"Un homme marié doit pouvoir devenir prêtre"

Dans une interview au quotidien De Standaard, l’évêque d’Anvers, Mgr Johan Bonny estime que "les prêtres mariés peuvent être un enrichissement pour le service pastoral". Jürgen Mettepenningen, théologien à la KUL voit dans cette déclaration une évolution majeure.

"Je crois en la valeur du célibat sacerdotal. Je ne la remets pas en question. Dans une société de consommation comme la nôtre, où la sexualité est parfois banalisée, le célibat des prêtres peut revêtir une valeur particulière en tant que signe prophétique.

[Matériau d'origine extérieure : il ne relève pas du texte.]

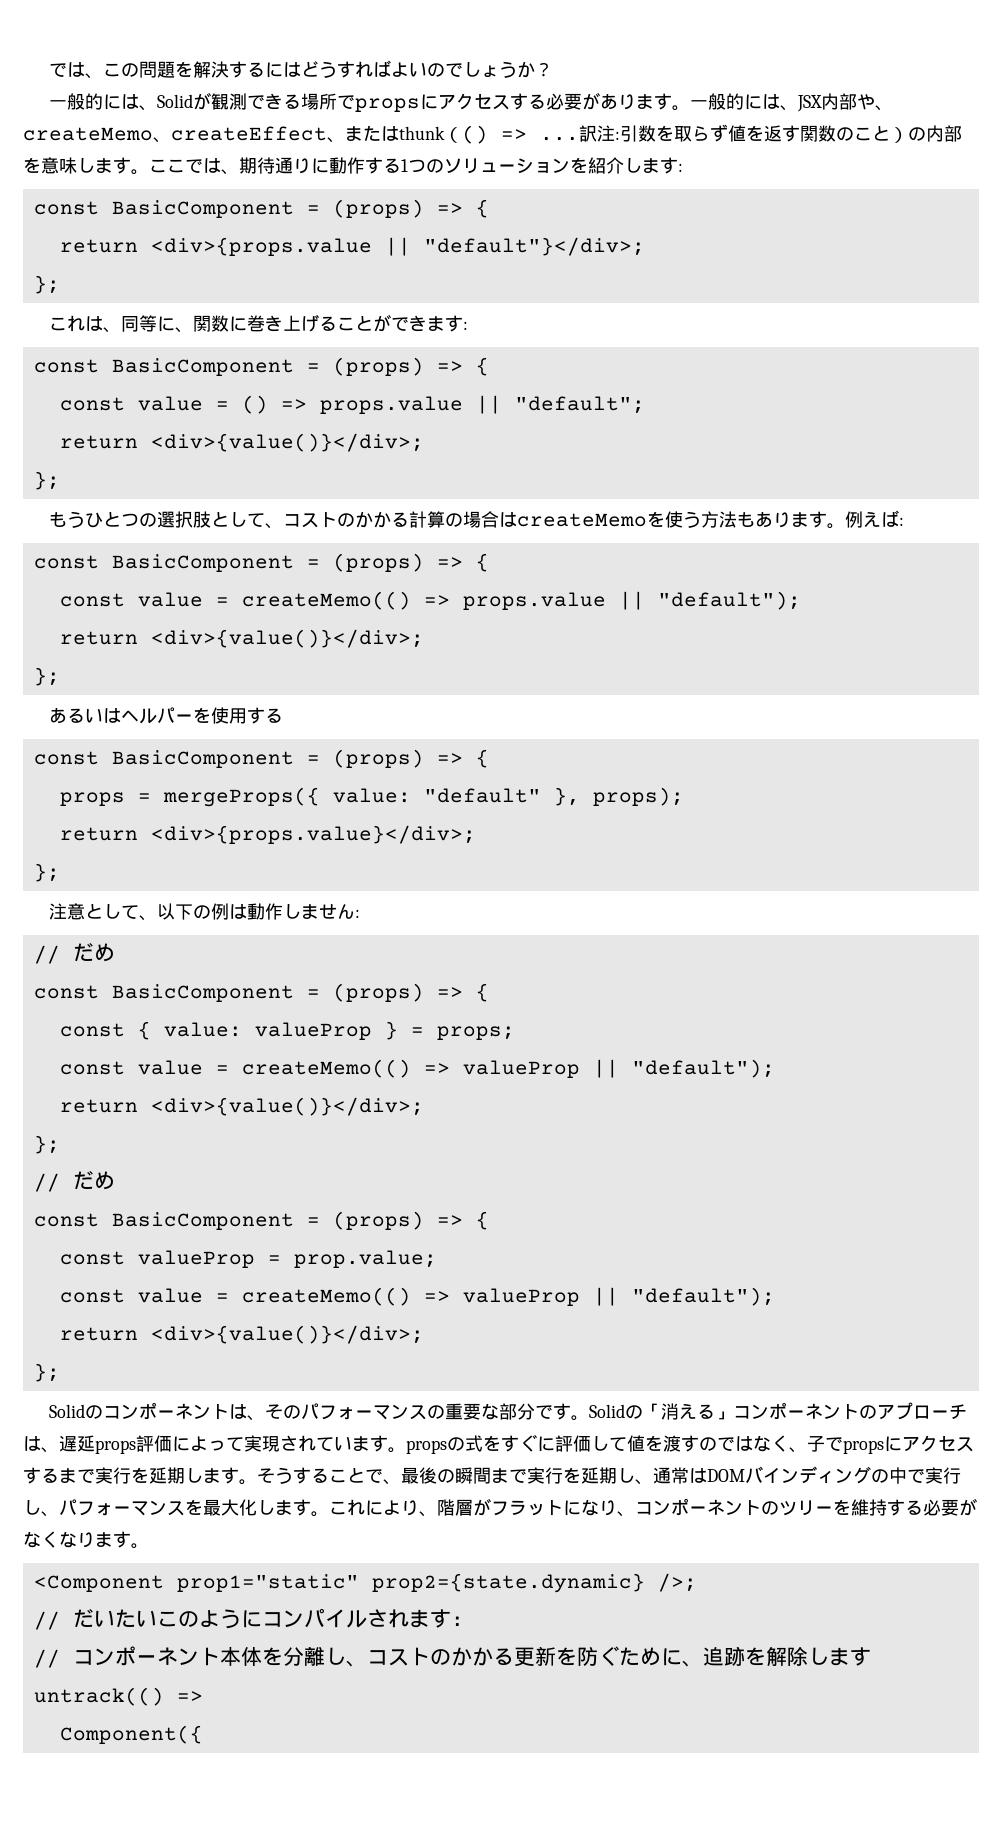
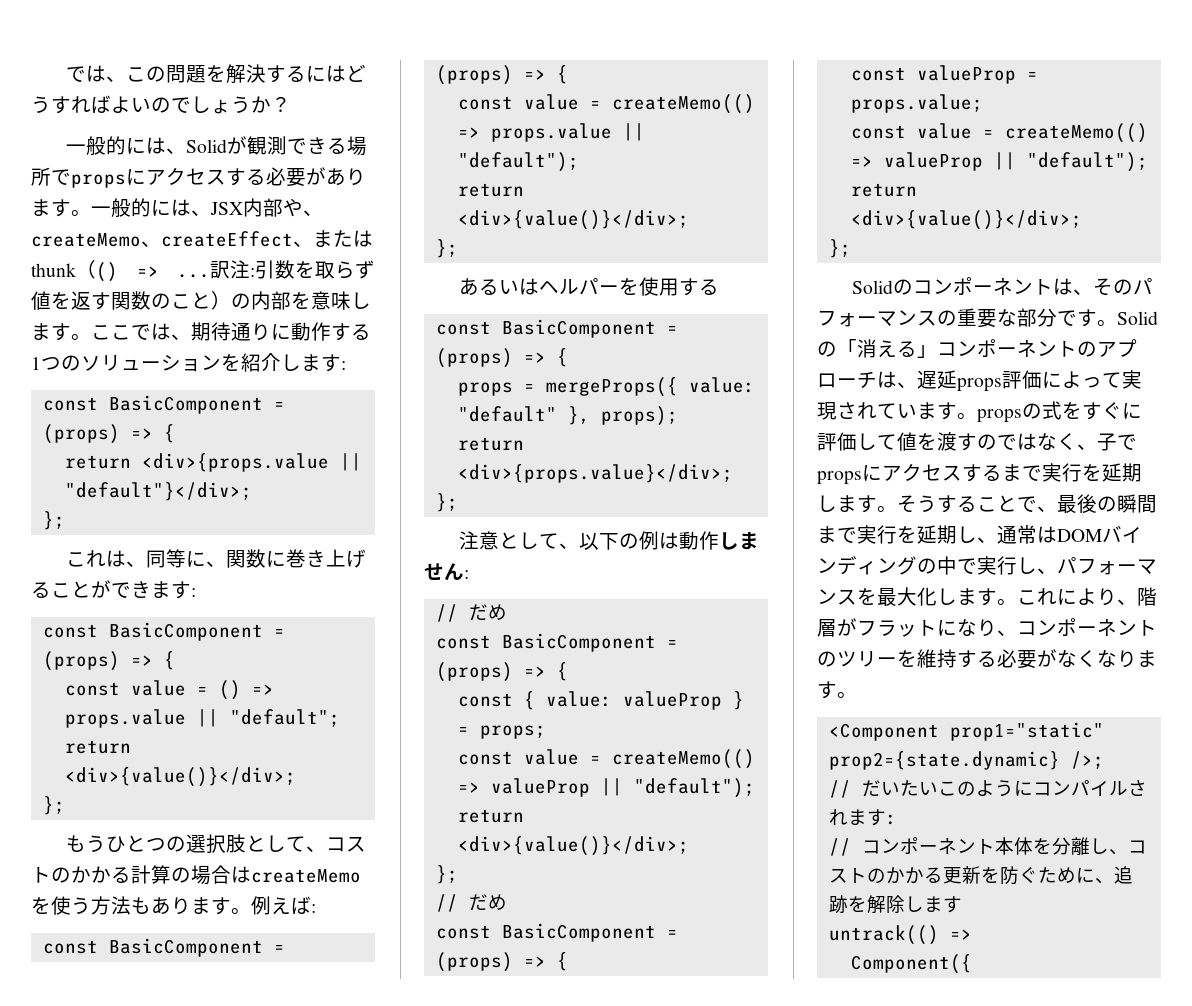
- const valueProp = prop.value;
+ const valueProp = props.value;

Mais j'aimerais également ordonner prêtre des hommes mariés si c'était possible", a indiqué l'évêque d'Anvers Johan Bonny.

Les prêtres mariés peuvent être un enrichissement pour le service pastoral, selon l'évêque.

"L'ordination des hommes mariés existe déjà dans les Eglises de l'Est, comme en Ukraine ou en Roumanie par exemple. Par ailleurs, l'Eglise catholique accepte les hommes mariés qui étaient pasteurs dans l'Eglise protestante avant de se convertir au catholicisme".

L'ordination des femmes plus complexe

La question des prêtres féminins est plus complexe. "Ordonner ou non des hommes mariés, c'est une question de droit canonique. L'ordination de la femme est un dossier aux implications théologiques. Cela touche à l'interprétation tant de la bible que de la tradition. Dans notre pays, l'ordination de femmes serait acceptée. Mais à l'échelle mondiale, il s'agit d'un dossier lourd. Les femmes demandent, à juste titre, plus d'implication. Dans la mesure du possible, j'essaie de nommer des femmes engagées à des postes à responsabilités".

"Une évolution majeure"

Johan Bonny n’est le premier évêque belge à remettre ouvertement en question le célibat des prêtre. L’an dernier sur les antennes de la VRT, l’évêque de Bruges, Jozef De Kesel avait déclaré que "ceux aussi pour qui le célibat était impossible devait avoir la possibilité de devenir prêtre".

Jürgen Mettepenningen (photo), théologien à la KUL voit dans cette déclaration une évolution majeure. "Bonny n’est pas n’importe qui, il sent ce qui se passe dans l’église" a –t-il déclaré dans l’émission De ochtend sur Radio 1.

"Le fait que le tabou sur le célibat des prêtres soit peu à peu brisé est une conséquence de l’influence de l’Eglise des pays de l’Est", estime Mettepenningen. "Dans certains de ces pays, des hommes mariés peuvent devenir prêtres.  Bonny est le mieux placé pour voir que cela fonctionne là-bas. J’ajoute donc, pourquoi pas ici ? Selon moi, le célibat des prêtres n'est pas l'essence même de la foi chrétienne" conclu Mettepenningen.